The Pentagon too seems unable to make much headway in a hugely unequal contest with Mullah Omar and his Taliban. Whatever the talking head defence analysts on the payroll of the Big Four (CNBC, CNN, CBS and that appropriately named Murdoch mouthpiece, FOX) may say, the fact is that a war against the Taliban is unwinnable simply because these are people who have nothing left to lose. The CIA pushed Afghanistan down the precipice of civil war twenty years ago after the Soviet invasion, now the Americans cannot stomach a Vietnam-type quagmire in Afghanistan to fight a ghost of an enemy. That is why they are looking down at that godforsaken country from space and bombing it from 35,000 ft, and letting proxy Afghans battle it out on the ground.

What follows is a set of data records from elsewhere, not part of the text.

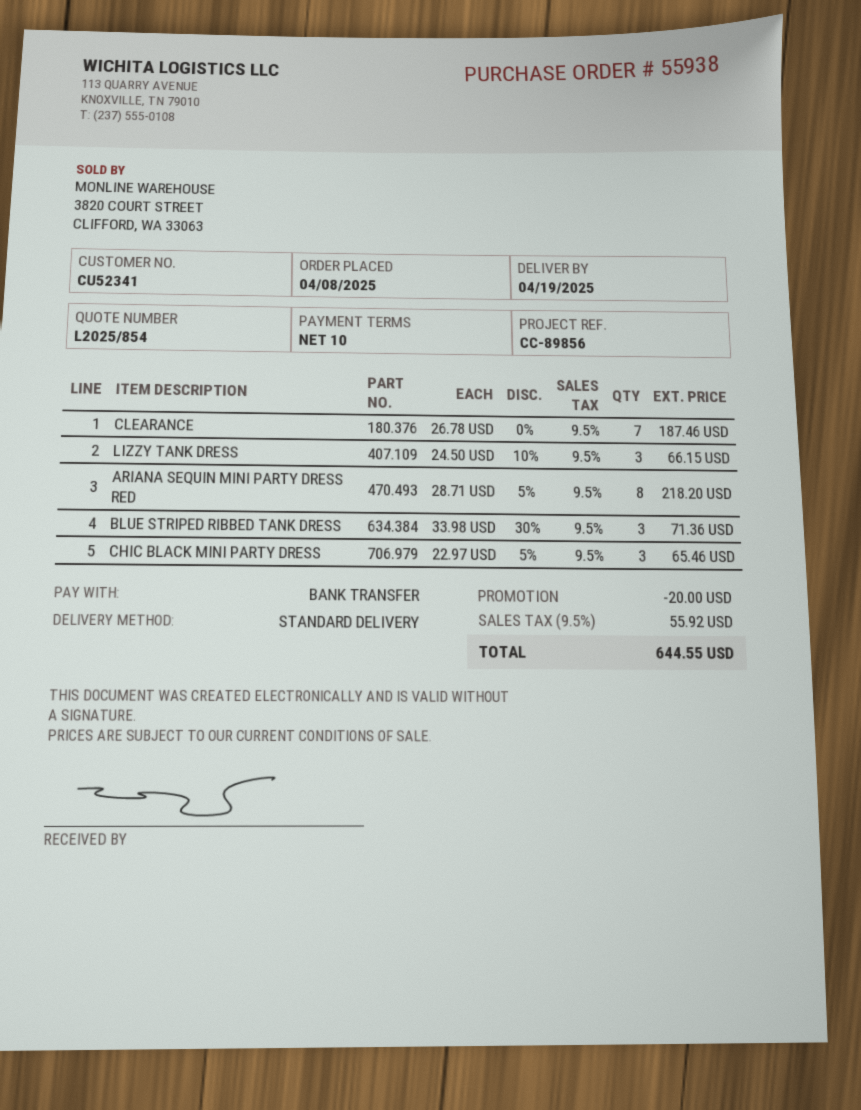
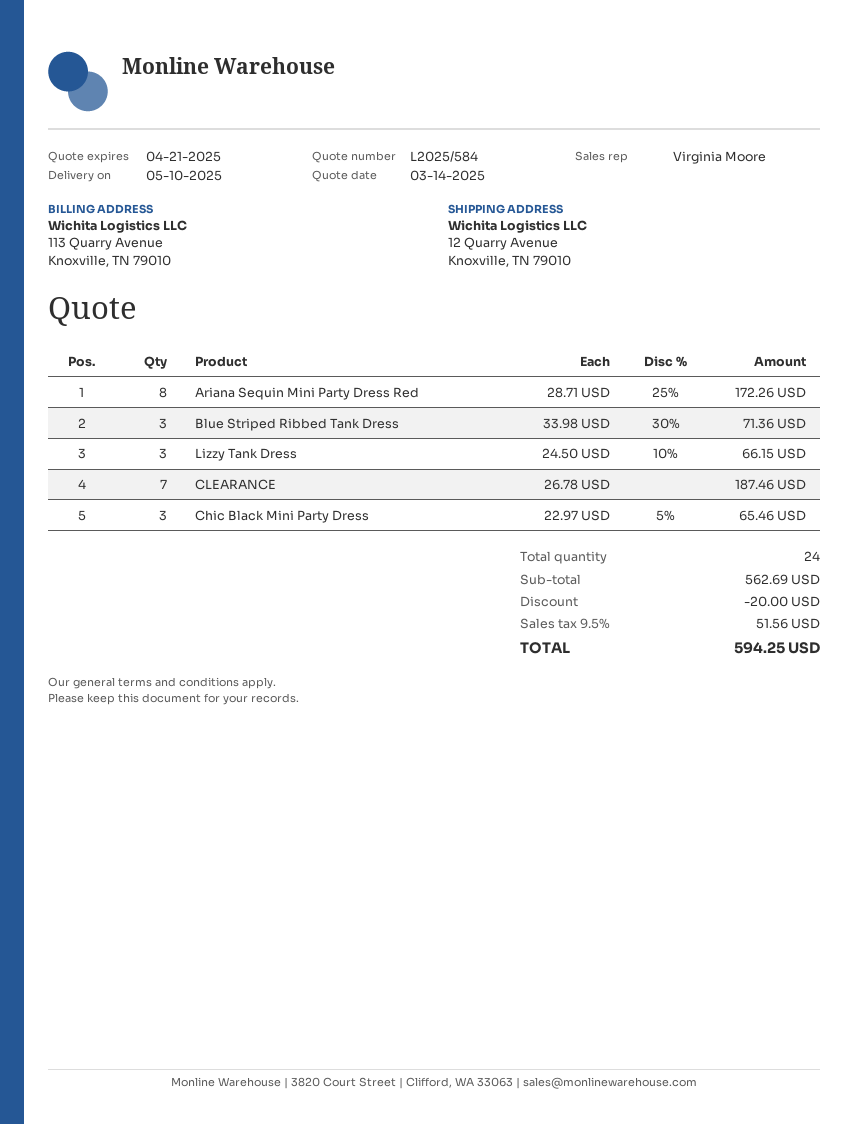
quote number: L2025/854 -> L2025/584
delivery date: 2025-04-19 -> 2025-05-10
ARIANA SEQUIN MINI PARTY DRESS RED: 8 x 28.71 - 5% = 218.20 -> 8 x 28.71 - 25% = 172.26
tax: 9.5% = 55.92 -> 9.5% = 51.56
total: 644.55 -> 594.25

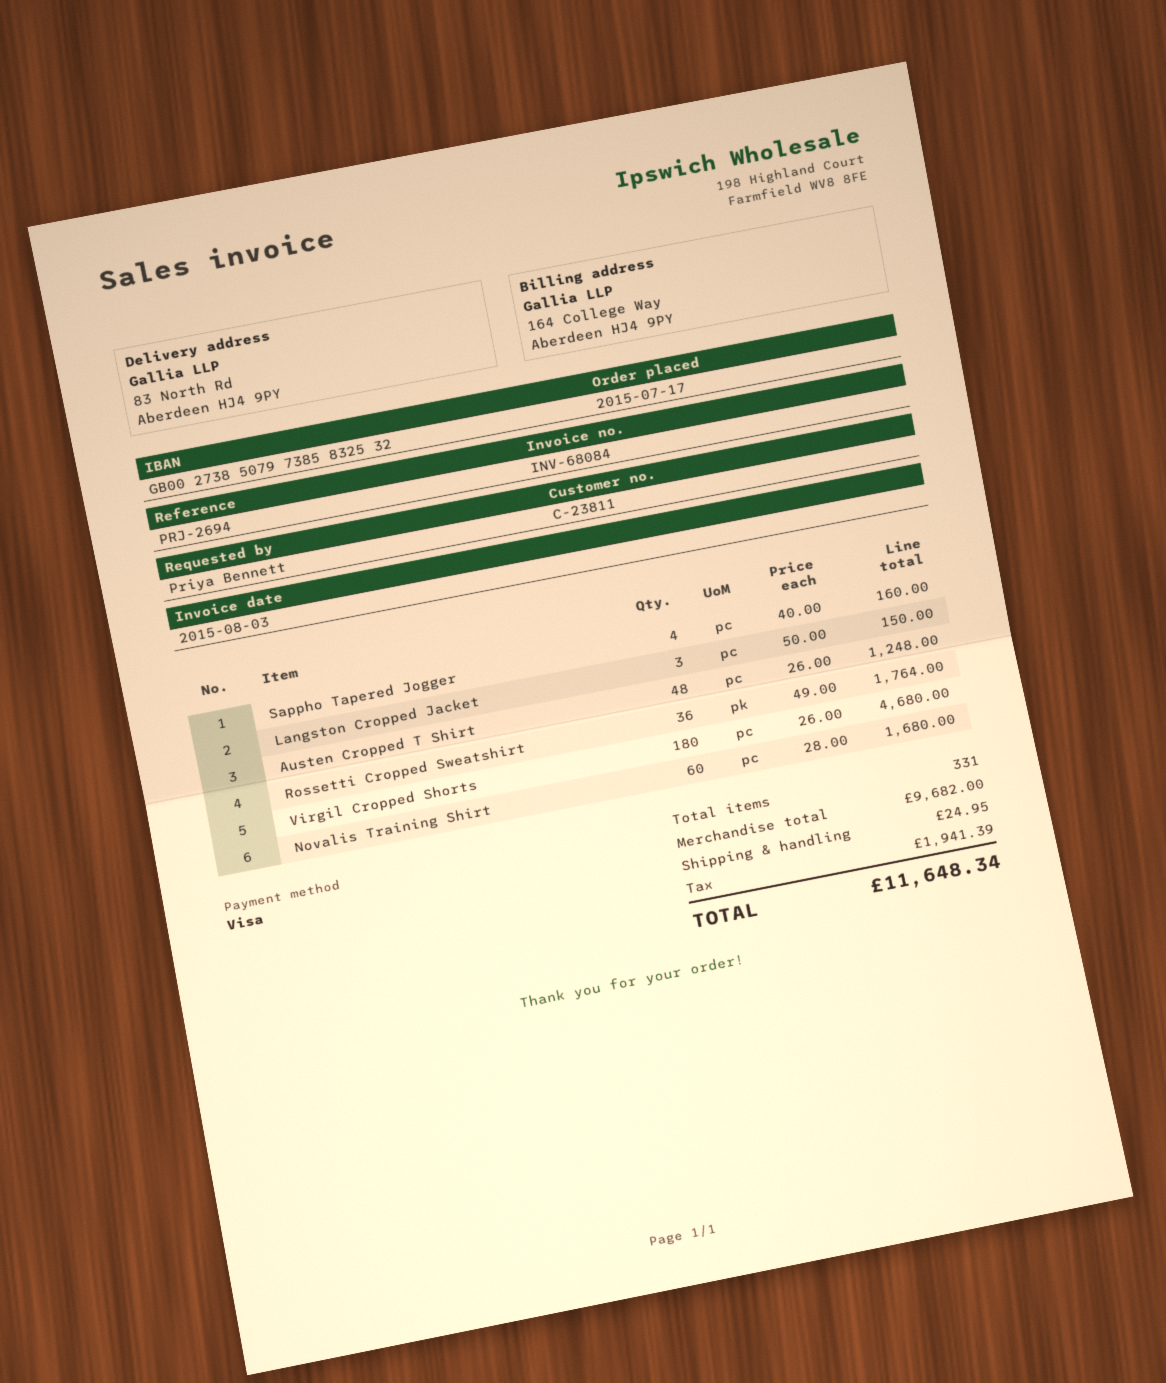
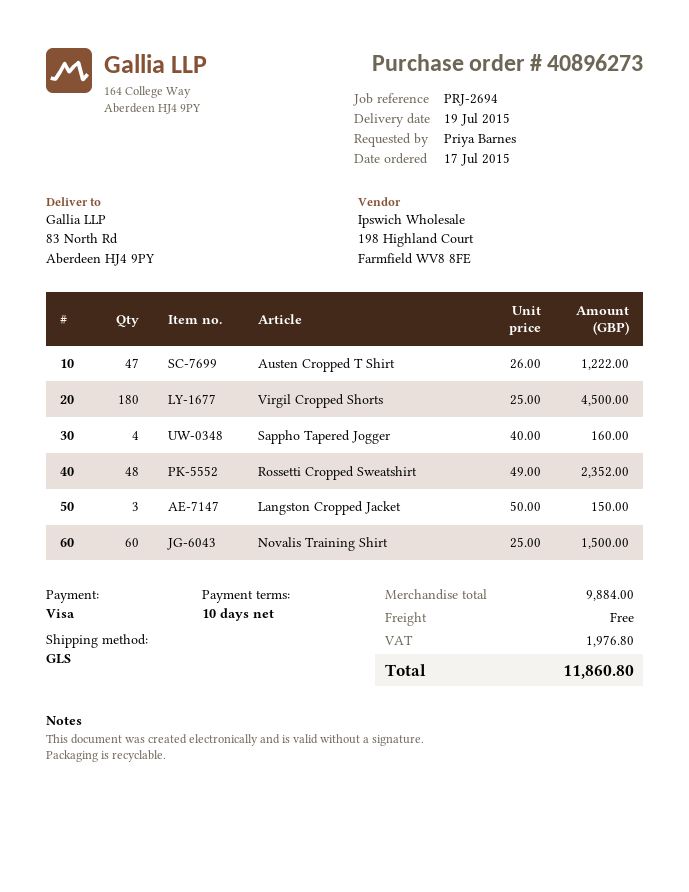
ordered by: Priya Bennett -> Priya Barnes
Austen Cropped T Shirt: 48 x 26.00 = 1248.00 -> 47 x 26.00 = 1222.00
Rossetti Cropped Sweatshirt: 36 x 49.00 = 1764.00 -> 48 x 49.00 = 2352.00
Virgil Cropped Shorts: 180 x 26.00 = 4680.00 -> 180 x 25.00 = 4500.00
Novalis Training Shirt: 60 x 28.00 = 1680.00 -> 60 x 25.00 = 1500.00
subtotal: 9682.00 -> 9884.00
shipping: 24.95 -> 0.00
tax: 1941.39 -> 1976.80
total: 11648.34 -> 11860.80

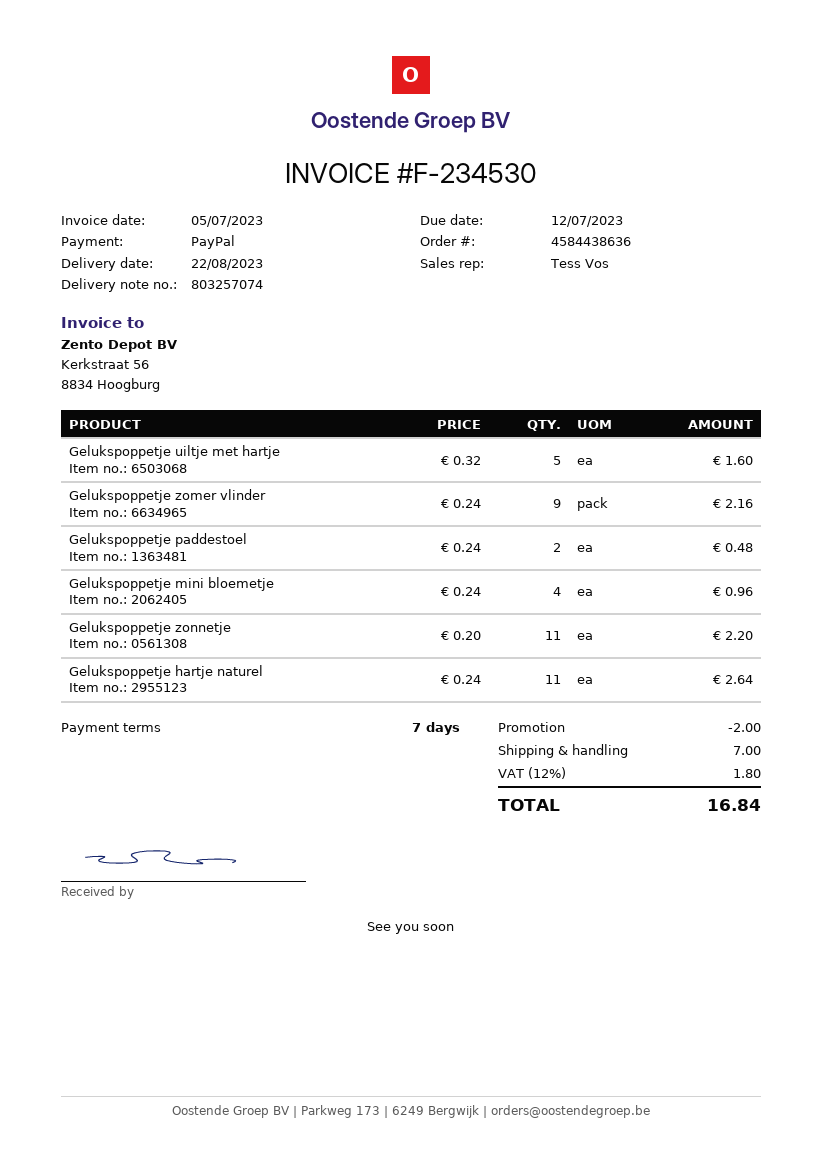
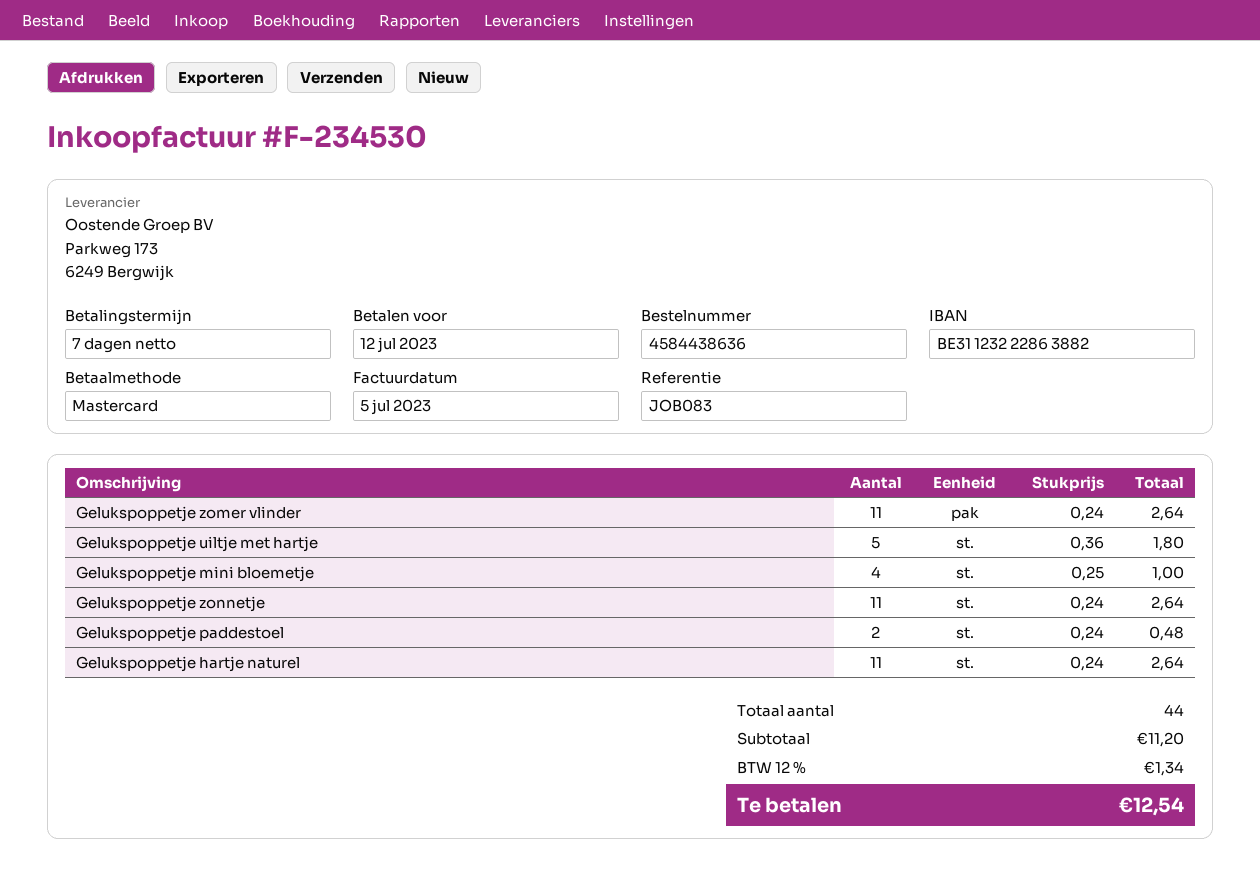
payment method: PayPal -> Mastercard
Gelukspoppetje uiltje met hartje: 5 x 0.32 = 1.60 -> 5 x 0.36 = 1.80
Gelukspoppetje zomer vlinder: 9 x 0.24 = 2.16 -> 11 x 0.24 = 2.64
Gelukspoppetje mini bloemetje: 4 x 0.24 = 0.96 -> 4 x 0.25 = 1.00
Gelukspoppetje zonnetje: 11 x 0.20 = 2.20 -> 11 x 0.24 = 2.64
discount: 2.00 -> none
shipping: 7.00 -> none
tax: 12% = 1.80 -> 12% = 1.34
total: 16.84 -> 12.54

Al Qaeda is a concept, howsoever abhorrent, it is not a country. Just as the Taliban is a bunch of fanatics, not a nation. They can't be obliterated with daisy cutters. The big bombs will just create more refugees, more misery and incubate more terrorists. It all looks so elementary, how could the fellows at Langley miss it? Perhaps that explains everything, terrorism is not even a peripheral concern of America's war in Afghanistan.
Could it be that the sole goal of the "war on terrorism" is to terrorise the world into submission? Is it being waged to defend what Noam Chomsky calls the "Fifth Freedom": "The freedom to rob, to exploit and dominate, to undertake any course of action to ensure that existing privilege is protected and advanced." And in that aim, Americans have been astoundingly successful. So successful, in fact, that 11 September was a terroristic backlash against that dominance. And America is reacting the only way it knows how: by using brute force.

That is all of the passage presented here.